Nice and academic I'm sure, but what is it like to use one?
Well, one of my housemates is a costumer and seamstress of no little skill, and I decided out of curiosity to ask her to show me how one worked.
I had a project in mind - a flag, with three colours therein. It would be what, three joins?
So she says okay, and sits down. I had to slow her down, but the interface of the sewing machine is quite strange to a newcomer but comes quickly with some use.
When the machine is set up, there is a foot pedal which engages the machine to start moving the needle up and down, joining the two pieces of fabric together. Hold the pedal down and it stitches away, with increasing speed the more you press down, similar to the accelerator on a car.
When you wish to lift the clamping assembly that holds the two pieces of fabric together, there is a hooklike lever on the back behind the uppy-downy arm thing (the part that does the stitching) that flips it up. When you remove the material, remember to hold the two damn threads that come with it, and pull them to the side, using a convenient hooklike cutter mounted on the left side of the machine as it's facing you.
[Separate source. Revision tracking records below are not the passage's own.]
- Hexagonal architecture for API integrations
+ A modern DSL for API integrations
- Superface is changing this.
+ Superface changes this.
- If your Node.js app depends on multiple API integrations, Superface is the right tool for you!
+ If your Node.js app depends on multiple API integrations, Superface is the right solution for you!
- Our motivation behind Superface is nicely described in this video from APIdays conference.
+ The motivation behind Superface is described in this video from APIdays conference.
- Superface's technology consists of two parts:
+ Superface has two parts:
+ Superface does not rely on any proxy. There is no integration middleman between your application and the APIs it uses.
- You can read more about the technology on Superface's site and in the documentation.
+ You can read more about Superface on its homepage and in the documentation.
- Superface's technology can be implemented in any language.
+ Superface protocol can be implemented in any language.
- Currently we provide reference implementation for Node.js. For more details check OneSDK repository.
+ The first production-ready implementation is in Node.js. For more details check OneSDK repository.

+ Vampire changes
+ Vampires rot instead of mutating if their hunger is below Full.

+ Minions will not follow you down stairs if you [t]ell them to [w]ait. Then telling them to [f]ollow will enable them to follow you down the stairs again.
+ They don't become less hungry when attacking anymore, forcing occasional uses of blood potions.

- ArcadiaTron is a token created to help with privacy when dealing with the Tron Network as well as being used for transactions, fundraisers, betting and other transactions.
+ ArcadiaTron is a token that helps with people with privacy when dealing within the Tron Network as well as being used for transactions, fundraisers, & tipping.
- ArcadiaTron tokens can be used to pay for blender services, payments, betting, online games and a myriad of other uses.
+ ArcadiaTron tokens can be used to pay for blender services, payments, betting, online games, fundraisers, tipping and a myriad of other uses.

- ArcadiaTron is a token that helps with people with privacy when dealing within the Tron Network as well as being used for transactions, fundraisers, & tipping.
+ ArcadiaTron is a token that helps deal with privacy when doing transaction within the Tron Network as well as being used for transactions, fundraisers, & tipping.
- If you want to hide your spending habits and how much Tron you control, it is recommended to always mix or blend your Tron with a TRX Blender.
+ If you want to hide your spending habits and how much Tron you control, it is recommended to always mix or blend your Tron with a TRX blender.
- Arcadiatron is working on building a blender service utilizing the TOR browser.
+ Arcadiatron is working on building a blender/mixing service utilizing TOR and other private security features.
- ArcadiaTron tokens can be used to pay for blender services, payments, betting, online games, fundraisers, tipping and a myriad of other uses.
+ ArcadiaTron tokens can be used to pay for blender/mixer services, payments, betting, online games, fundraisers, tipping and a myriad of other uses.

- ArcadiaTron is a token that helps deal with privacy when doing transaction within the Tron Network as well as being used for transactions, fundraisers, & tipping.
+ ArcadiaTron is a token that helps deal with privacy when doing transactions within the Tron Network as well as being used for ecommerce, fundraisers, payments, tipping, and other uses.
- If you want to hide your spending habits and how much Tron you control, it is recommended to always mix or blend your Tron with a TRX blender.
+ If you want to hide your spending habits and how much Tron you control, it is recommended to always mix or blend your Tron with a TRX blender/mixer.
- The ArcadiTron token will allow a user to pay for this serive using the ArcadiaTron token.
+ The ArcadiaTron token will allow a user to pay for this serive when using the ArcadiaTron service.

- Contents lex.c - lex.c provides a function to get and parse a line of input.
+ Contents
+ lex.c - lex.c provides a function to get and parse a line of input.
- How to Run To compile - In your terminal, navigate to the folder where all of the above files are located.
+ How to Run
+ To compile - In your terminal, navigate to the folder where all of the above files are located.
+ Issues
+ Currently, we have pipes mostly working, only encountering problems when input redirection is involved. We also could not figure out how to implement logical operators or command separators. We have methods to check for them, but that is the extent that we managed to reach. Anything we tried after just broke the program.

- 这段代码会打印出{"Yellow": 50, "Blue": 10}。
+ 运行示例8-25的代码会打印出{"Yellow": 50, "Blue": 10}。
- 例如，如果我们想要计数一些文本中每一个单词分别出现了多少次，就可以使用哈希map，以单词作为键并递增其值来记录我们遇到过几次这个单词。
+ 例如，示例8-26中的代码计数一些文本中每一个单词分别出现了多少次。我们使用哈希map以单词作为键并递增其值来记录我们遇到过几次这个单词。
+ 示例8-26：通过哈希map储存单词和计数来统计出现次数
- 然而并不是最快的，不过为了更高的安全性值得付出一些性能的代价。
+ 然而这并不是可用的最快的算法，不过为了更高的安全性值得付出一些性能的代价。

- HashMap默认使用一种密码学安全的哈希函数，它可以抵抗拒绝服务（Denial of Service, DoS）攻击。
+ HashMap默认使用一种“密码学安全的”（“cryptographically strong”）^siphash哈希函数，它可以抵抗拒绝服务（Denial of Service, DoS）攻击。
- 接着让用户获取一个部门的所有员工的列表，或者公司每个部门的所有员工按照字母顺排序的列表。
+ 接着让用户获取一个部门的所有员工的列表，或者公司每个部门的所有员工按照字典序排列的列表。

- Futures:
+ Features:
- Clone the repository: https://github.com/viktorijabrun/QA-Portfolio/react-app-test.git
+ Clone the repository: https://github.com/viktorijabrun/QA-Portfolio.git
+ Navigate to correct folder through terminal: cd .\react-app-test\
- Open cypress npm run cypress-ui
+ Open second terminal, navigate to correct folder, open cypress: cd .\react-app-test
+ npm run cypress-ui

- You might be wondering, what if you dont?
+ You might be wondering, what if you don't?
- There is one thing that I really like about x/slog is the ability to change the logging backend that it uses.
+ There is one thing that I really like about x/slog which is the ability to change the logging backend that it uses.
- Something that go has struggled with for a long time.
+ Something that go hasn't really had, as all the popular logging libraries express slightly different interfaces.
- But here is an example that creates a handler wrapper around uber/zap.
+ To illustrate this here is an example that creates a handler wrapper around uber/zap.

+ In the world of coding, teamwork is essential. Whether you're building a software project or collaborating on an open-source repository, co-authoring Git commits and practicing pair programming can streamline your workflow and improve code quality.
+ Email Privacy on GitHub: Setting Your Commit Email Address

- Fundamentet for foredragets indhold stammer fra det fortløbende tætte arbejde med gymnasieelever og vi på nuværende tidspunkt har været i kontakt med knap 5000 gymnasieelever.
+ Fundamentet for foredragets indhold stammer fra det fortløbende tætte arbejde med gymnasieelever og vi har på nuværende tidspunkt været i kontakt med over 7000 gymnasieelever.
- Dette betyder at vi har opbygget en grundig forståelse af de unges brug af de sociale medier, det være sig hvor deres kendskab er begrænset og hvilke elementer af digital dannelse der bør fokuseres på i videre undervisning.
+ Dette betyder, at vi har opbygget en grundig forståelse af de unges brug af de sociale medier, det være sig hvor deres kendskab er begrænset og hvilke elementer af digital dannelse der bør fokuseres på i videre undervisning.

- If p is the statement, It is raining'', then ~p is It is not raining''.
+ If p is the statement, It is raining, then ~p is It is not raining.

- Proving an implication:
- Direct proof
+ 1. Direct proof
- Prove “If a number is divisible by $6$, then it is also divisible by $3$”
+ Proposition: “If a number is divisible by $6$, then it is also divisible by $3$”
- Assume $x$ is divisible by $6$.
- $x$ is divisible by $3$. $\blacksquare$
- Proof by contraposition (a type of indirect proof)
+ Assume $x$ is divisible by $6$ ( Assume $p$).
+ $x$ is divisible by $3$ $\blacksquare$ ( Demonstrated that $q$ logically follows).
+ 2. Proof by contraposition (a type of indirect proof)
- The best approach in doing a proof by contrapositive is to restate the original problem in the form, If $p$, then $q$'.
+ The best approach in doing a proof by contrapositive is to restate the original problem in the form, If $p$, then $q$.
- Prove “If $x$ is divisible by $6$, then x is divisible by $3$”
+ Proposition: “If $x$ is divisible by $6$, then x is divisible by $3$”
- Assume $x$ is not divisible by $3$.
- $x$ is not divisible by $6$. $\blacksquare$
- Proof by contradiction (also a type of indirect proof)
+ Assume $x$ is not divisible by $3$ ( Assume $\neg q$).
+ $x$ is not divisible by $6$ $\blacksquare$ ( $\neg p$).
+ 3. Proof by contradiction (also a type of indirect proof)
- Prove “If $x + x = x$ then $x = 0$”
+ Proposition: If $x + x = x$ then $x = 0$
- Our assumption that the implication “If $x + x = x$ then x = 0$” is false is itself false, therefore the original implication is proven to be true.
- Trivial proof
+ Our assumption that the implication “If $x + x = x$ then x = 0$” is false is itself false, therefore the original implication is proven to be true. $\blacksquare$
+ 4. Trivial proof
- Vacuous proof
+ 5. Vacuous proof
To manually raise and lower the needle, for example for adjusting or installing thread - it's usually the top dial on the right hand side. The other dials on the machine typically change the type of stitch, the stitching tension, and other parameters beyond a simple man like myself.
To recap: raise the clamp with the hook on the back. Place the two pieces of material under the clamp. Reapply clamp with the lever. Gather the threads off the needle and bobbin (more on this later) and make sure they're taut, and then press the footswitch. The machine will simultaneously raise and lower the stitching mechanism and use a toothed wheel underneath the material to advance it, meaning that all you have to do is manually guide the material so that the stitching is straight. If you're mentally deficient at it, stitch slowly and readjust - or if you're my friend, hold on loosely with one hand and zip it through adjusting tension on the material in transit.
The last piece of the interface: on the front is some kind of reverse gear mechanism, usually a lever. When you get to the end of the stitching, press it down and it will reverse slightly. A couple quick taps of this, and the thread will stay where it is when you remove the material and cut the thread from it.
Note I said WHEN PROPERLY SET UP.
Having kind of got the hang of this technique (though not as smoothly and evenly as she) I wanted to figure out how to set the machine up. She laughed maniacally.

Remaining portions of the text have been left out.